While animal models of neurodegenerative diseases exhibit many of the features observed in patients, it remains a challenge to translate laboratory findings to effective clinical therapies. In this episode, Steve Finkbeiner, Pascal Sanchez, and Kate Possin discuss their collaboration to develop and evaluate a virtual version of the Morris water maze, which is frequently used to assess spatial learning and memory in rodents, for use in patients with mild Alzheimer’s disease-associated cognitive impairment. Careful comparison between a mouse model of Alzheimer’s disease in the Morris maze and patients with Alzheimer’s disease in the virtual version of the test revealed that with proper sample size and the evaluation of appropriate performance measures the Morris maze is a sensitive assay for detecting Alzheimer’s disease-related impairments across species.
Analogous behavioral assays are needed across animal models and human patients to improve translational research. Here, we examined the extent to which performance in the Morris water maze — the most frequently used behavioral assay of spatial learning and memory in rodents — translates to humans. We designed a virtual version of the assay for human subjects that includes the visible-target training, hidden-target learning, and probe trials that are typically administered in the mouse version.

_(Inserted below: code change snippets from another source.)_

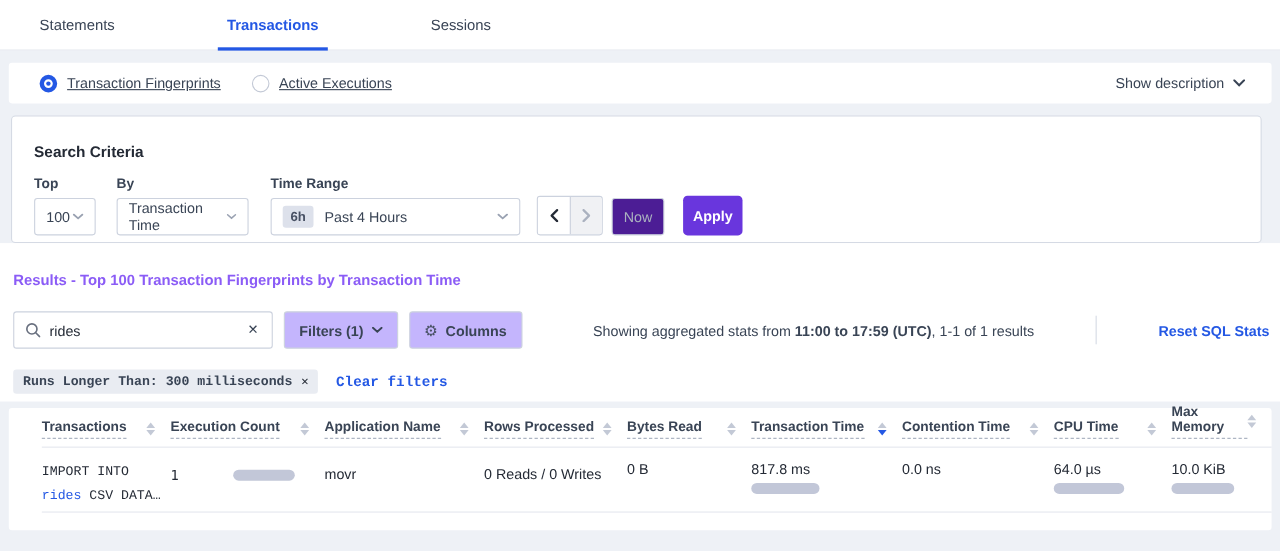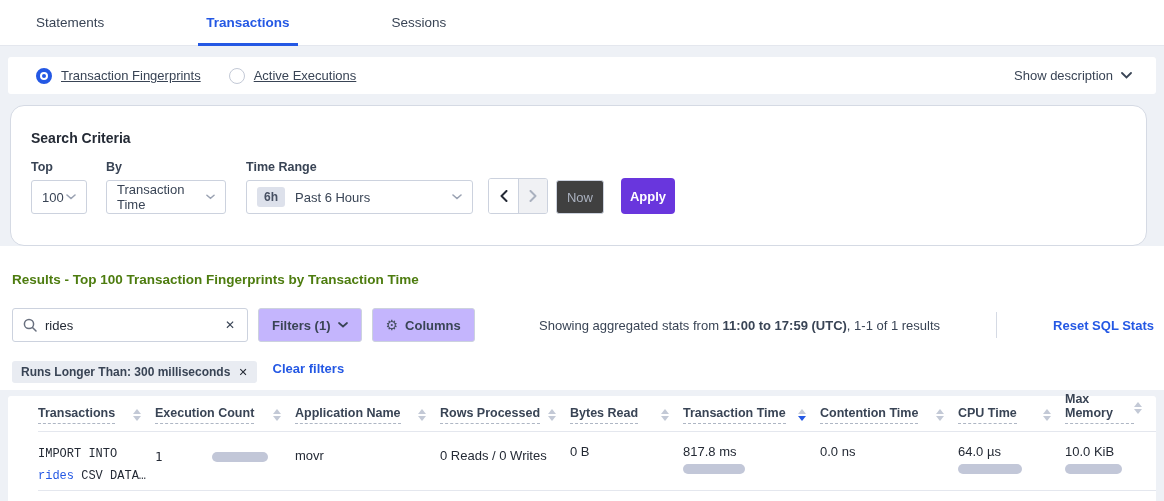"Search Criteria" .criteria-card { border-radius: 14px -> 4px; height: 141px -> 116px }
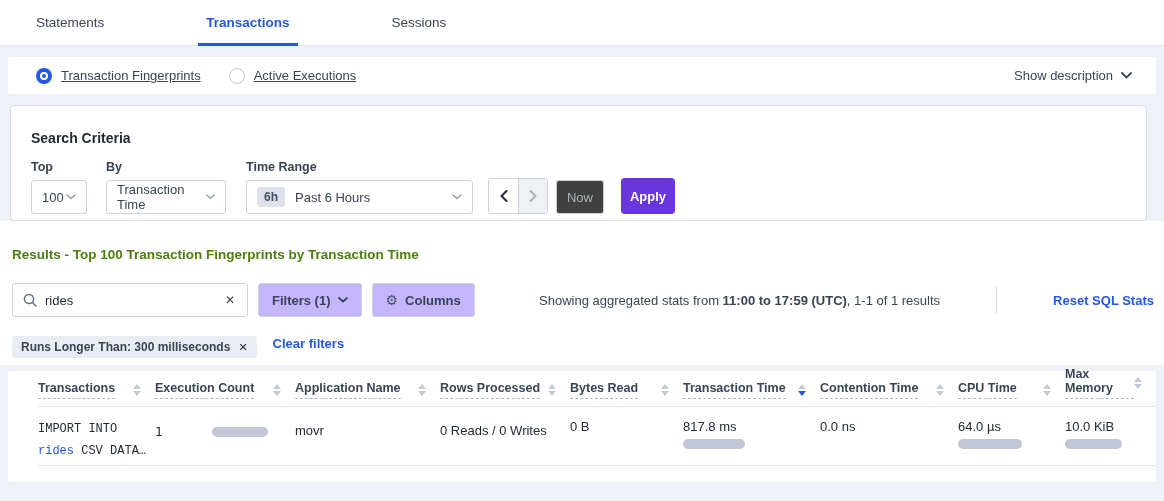"Past 6 Hours" span { text: 6 -> 4 }
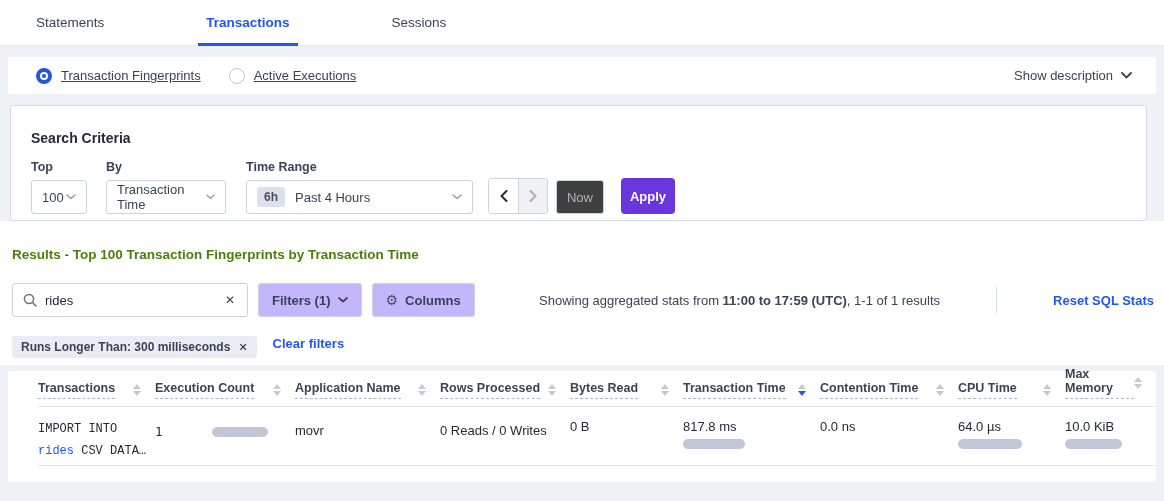"Now" .now-btn { background: #404040 -> #4c1d95 }
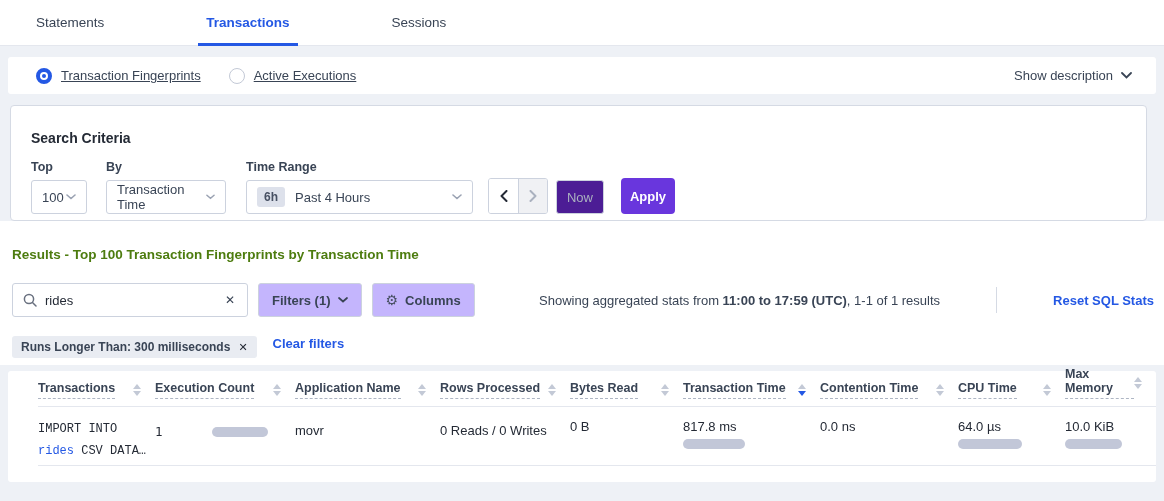"Results - Top 100 Transaction" .results-heading { color: #4d7c0f -> #8b5cf6 }
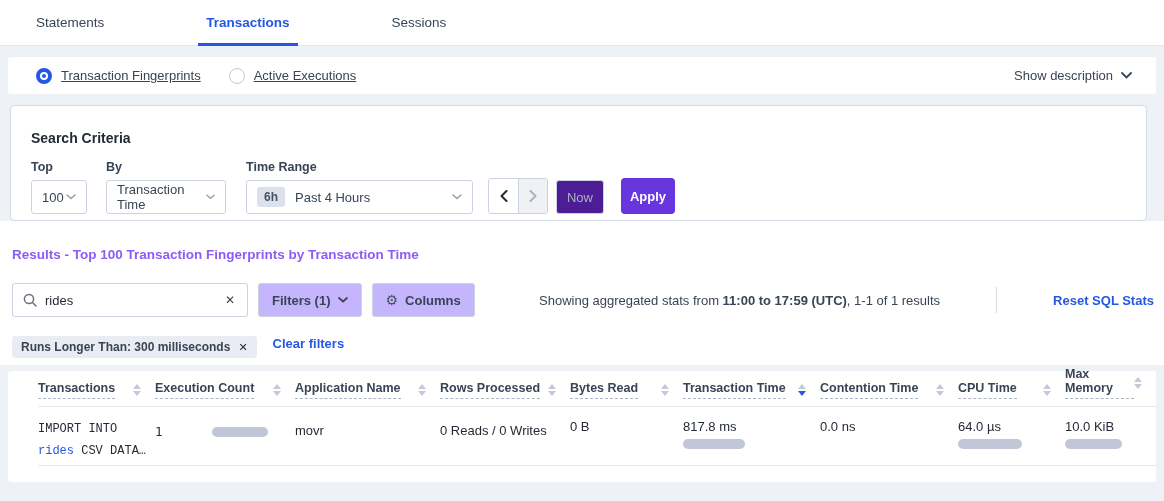"Runs Longer Than: 300 milliseconds" .chip-row { align-items: none -> center; font-family: none -> Liberation Mono, monospace }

We compared transgenic mice that express human amyloid precursor protein (hAPP) and patients with mild cognitive impairment due to Alzheimer’s disease (MCI-AD) to evaluate the sensitivity of performance measures in detecting deficits. Patients performed normally during visible-target training, while hAPP mice showed procedural learning deficits. In hidden-target learning and probe trials, hAPP mice and MCI-AD patients showed similar deficits in learning and remembering the target location. In addition, we have provided recommendations for selecting performance measures and sample sizes to make these assays sensitive to learning and memory deficits in humans with MCI-AD and in mouse models. Together, our results demonstrate that with careful study design and analysis, the Morris maze is a sensitive assay for detecting AD-relevant impairments across species.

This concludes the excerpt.